● **Directions**
Leaving the images behind, copy every line of the records exactly.

------ Source data

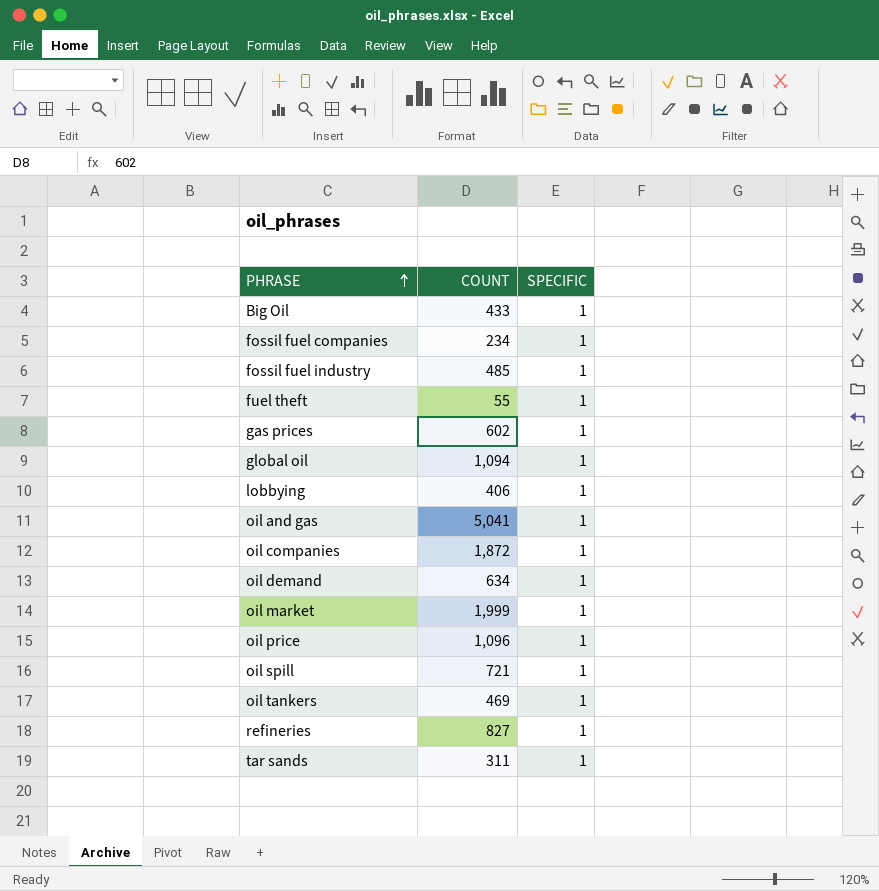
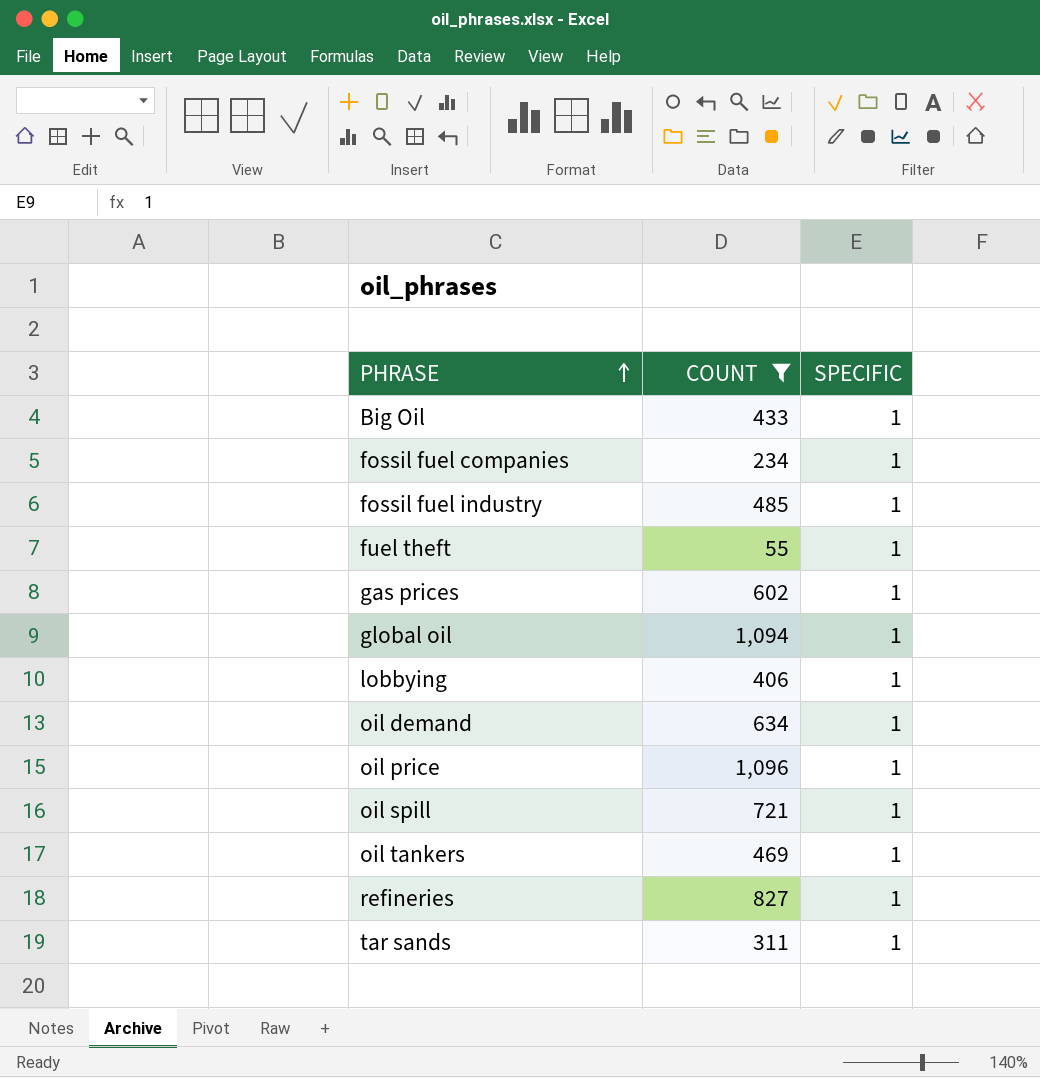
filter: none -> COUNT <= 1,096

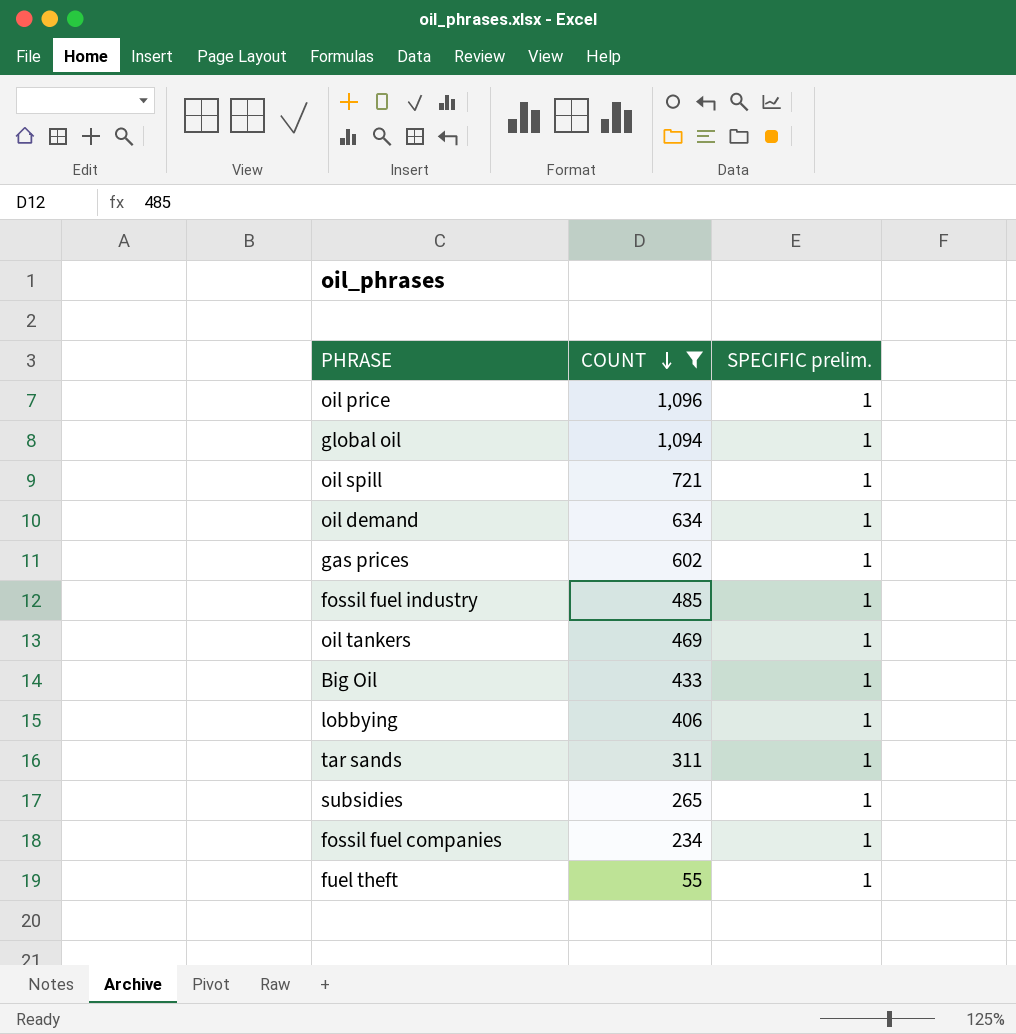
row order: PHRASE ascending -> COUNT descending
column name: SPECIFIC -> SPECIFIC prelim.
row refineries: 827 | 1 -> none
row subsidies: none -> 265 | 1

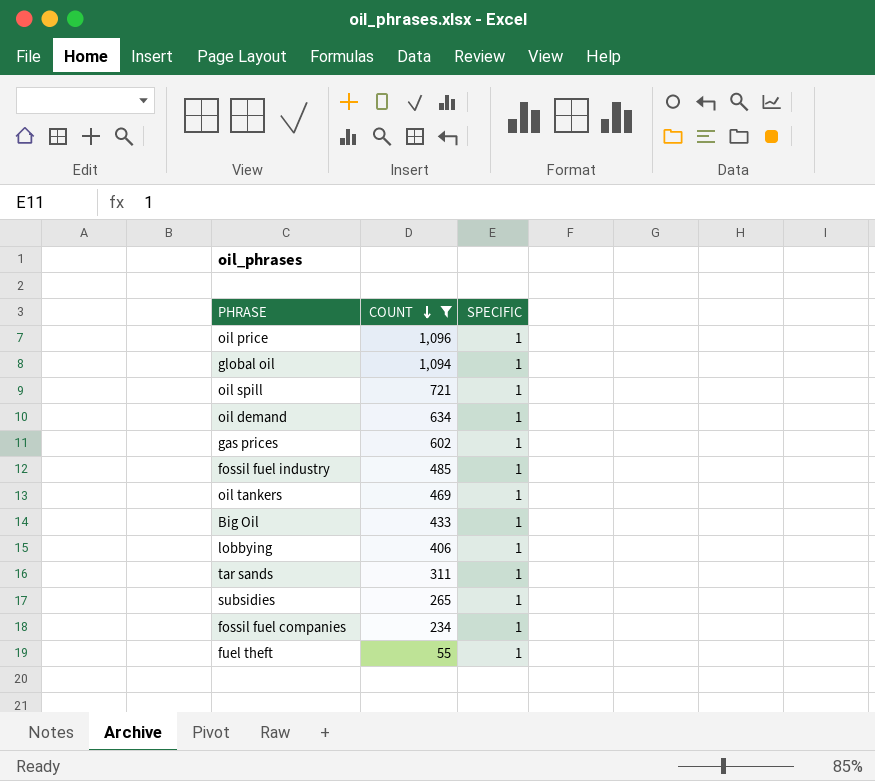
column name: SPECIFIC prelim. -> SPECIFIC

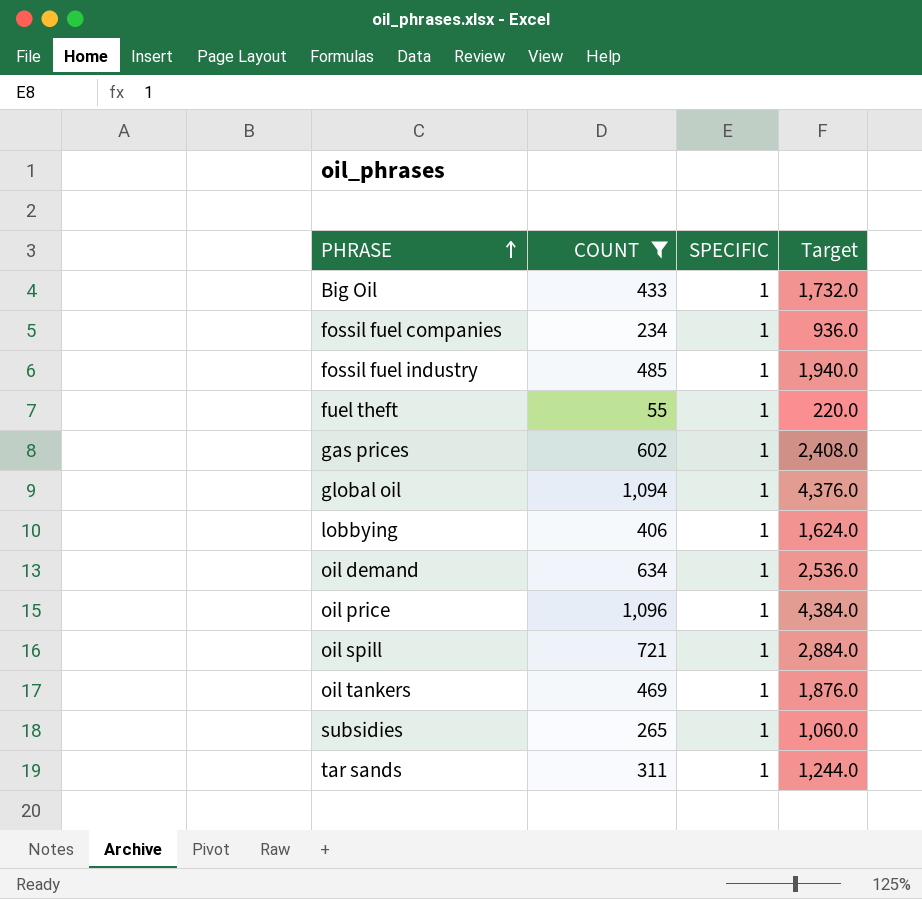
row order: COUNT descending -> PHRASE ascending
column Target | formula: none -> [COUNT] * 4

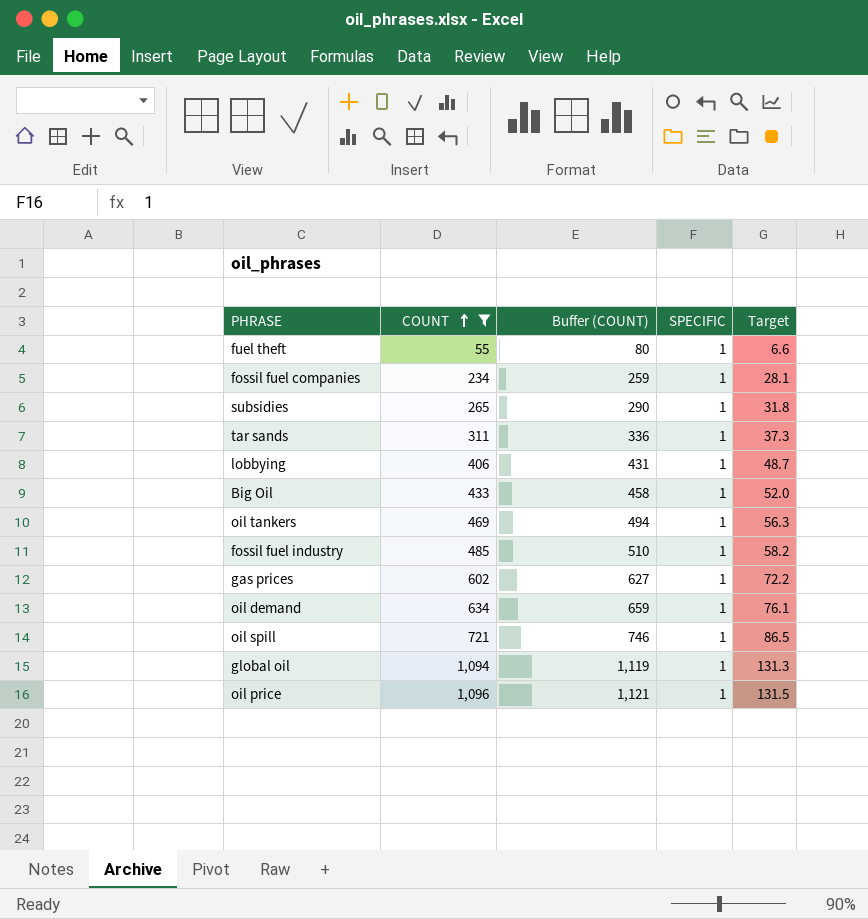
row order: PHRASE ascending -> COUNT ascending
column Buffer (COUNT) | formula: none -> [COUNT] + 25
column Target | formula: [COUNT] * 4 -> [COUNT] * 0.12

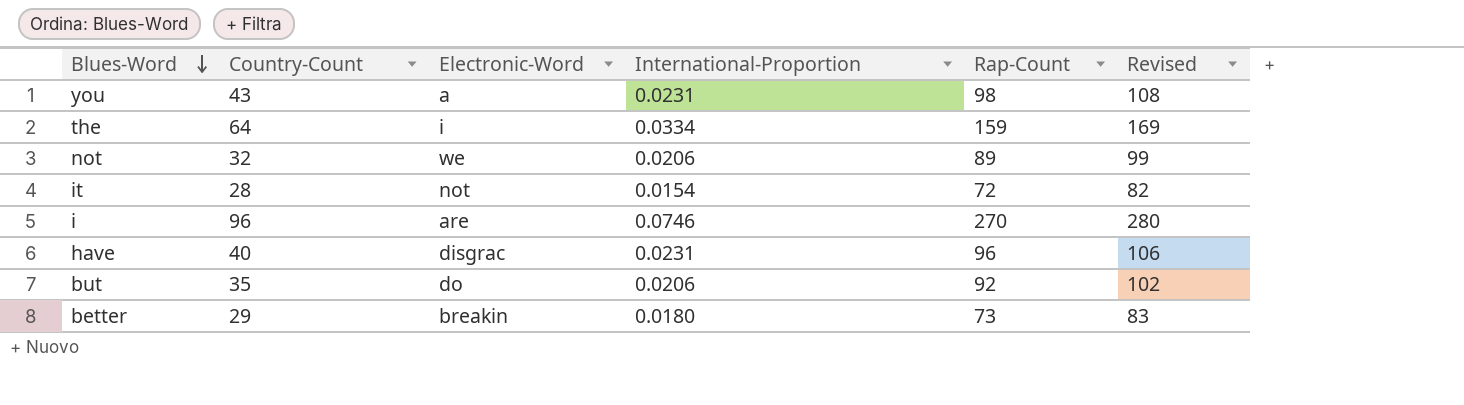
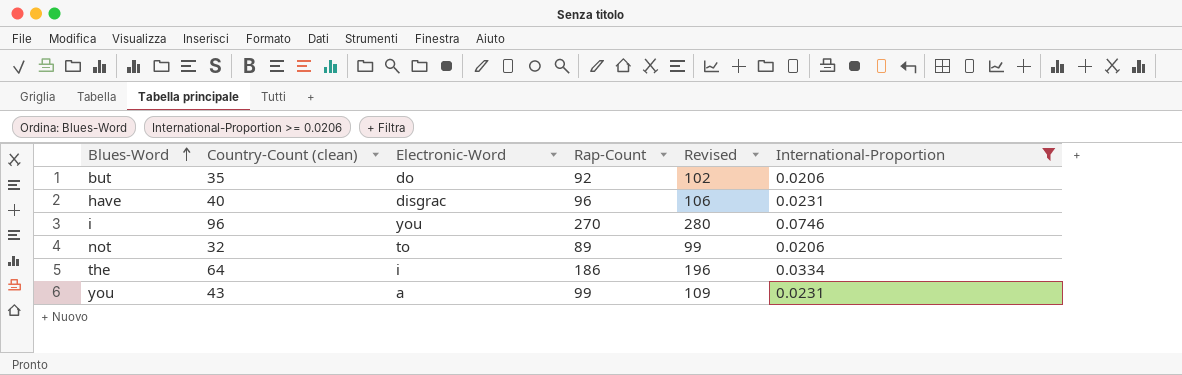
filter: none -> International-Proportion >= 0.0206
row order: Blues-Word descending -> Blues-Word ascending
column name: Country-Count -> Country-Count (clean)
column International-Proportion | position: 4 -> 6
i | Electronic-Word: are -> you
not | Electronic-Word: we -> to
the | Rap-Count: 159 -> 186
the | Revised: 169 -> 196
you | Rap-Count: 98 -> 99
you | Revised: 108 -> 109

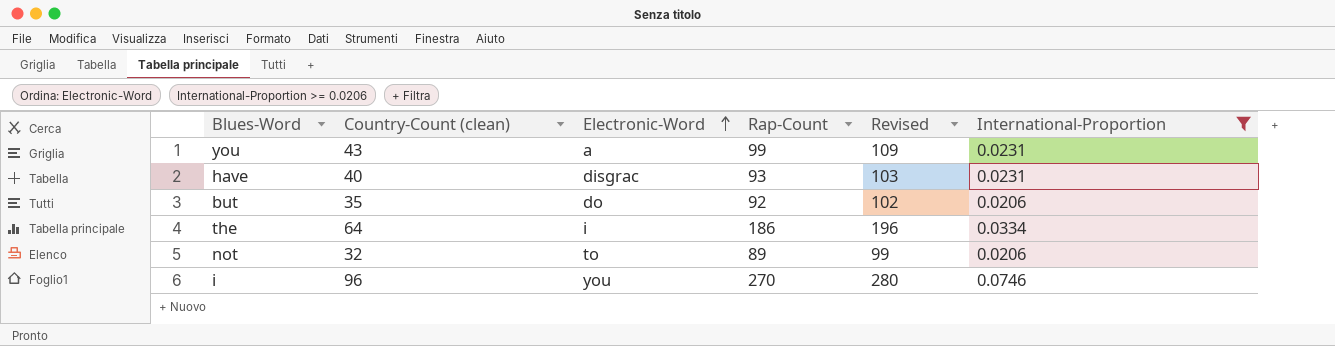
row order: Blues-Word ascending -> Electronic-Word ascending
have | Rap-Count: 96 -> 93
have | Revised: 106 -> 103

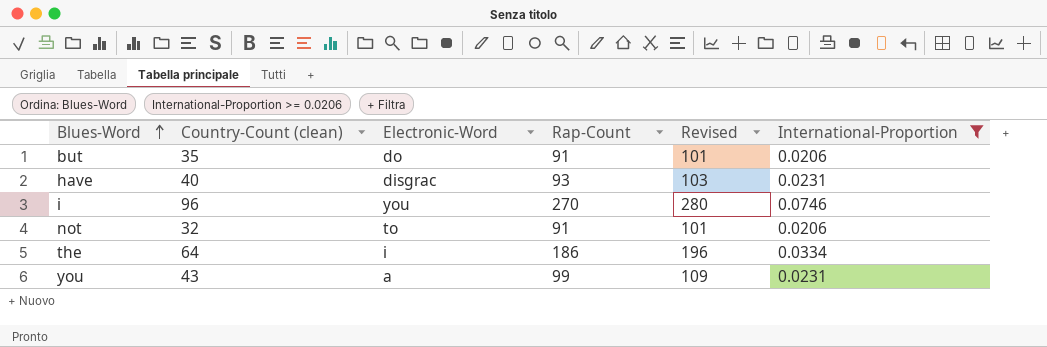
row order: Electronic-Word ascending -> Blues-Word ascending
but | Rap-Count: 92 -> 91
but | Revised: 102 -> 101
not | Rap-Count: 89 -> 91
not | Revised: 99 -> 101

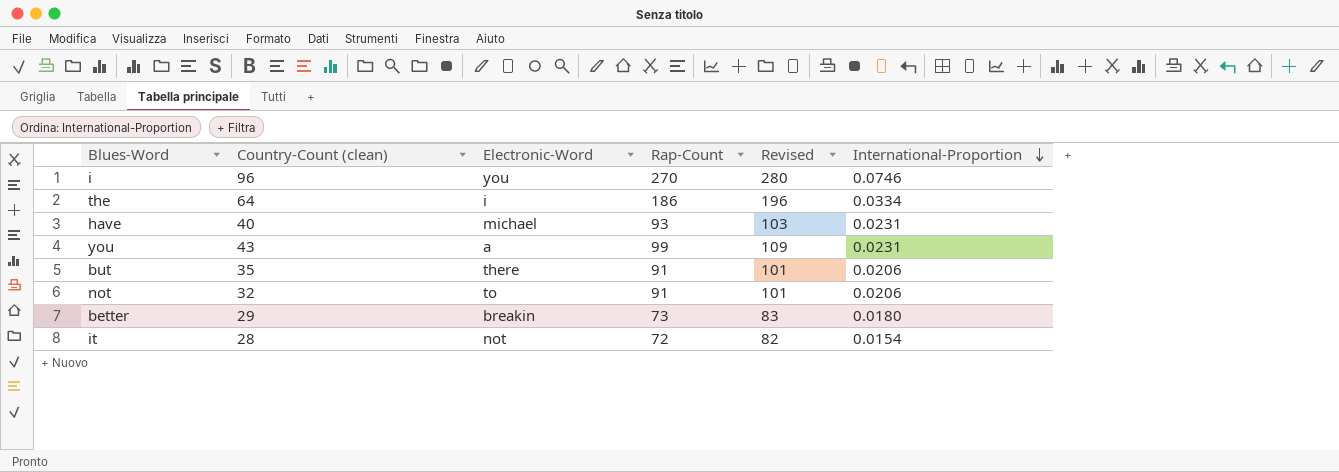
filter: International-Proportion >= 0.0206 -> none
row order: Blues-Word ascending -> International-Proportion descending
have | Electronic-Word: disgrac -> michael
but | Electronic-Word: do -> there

------------

● **Response for this exercise**
filter: none -> COUNT <= 1,096

row order: PHRASE ascending -> COUNT descending
column name: SPECIFIC -> SPECIFIC prelim.
row refineries: 827 | 1 -> none
row subsidies: none -> 265 | 1

column name: SPECIFIC prelim. -> SPECIFIC

row order: COUNT descending -> PHRASE ascending
column Target | formula: none -> [COUNT] * 4

row order: PHRASE ascending -> COUNT ascending
column Buffer (COUNT) | formula: none -> [COUNT] + 25
column Target | formula: [COUNT] * 4 -> [COUNT] * 0.12

filter: none -> International-Proportion >= 0.0206
row order: Blues-Word descending -> Blues-Word ascending
column name: Country-Count -> Country-Count (clean)
column International-Proportion | position: 4 -> 6
i | Electronic-Word: are -> you
not | Electronic-Word: we -> to
the | Rap-Count: 159 -> 186
the | Revised: 169 -> 196
you | Rap-Count: 98 -> 99
you | Revised: 108 -> 109

row order: Blues-Word ascending -> Electronic-Word ascending
have | Rap-Count: 96 -> 93
have | Revised: 106 -> 103

row order: Electronic-Word ascending -> Blues-Word ascending
but | Rap-Count: 92 -> 91
but | Revised: 102 -> 101
not | Rap-Count: 89 -> 91
not | Revised: 99 -> 101

filter: International-Proportion >= 0.0206 -> none
row order: Blues-Word ascending -> International-Proportion descending
have | Electronic-Word: disgrac -> michael
but | Electronic-Word: do -> there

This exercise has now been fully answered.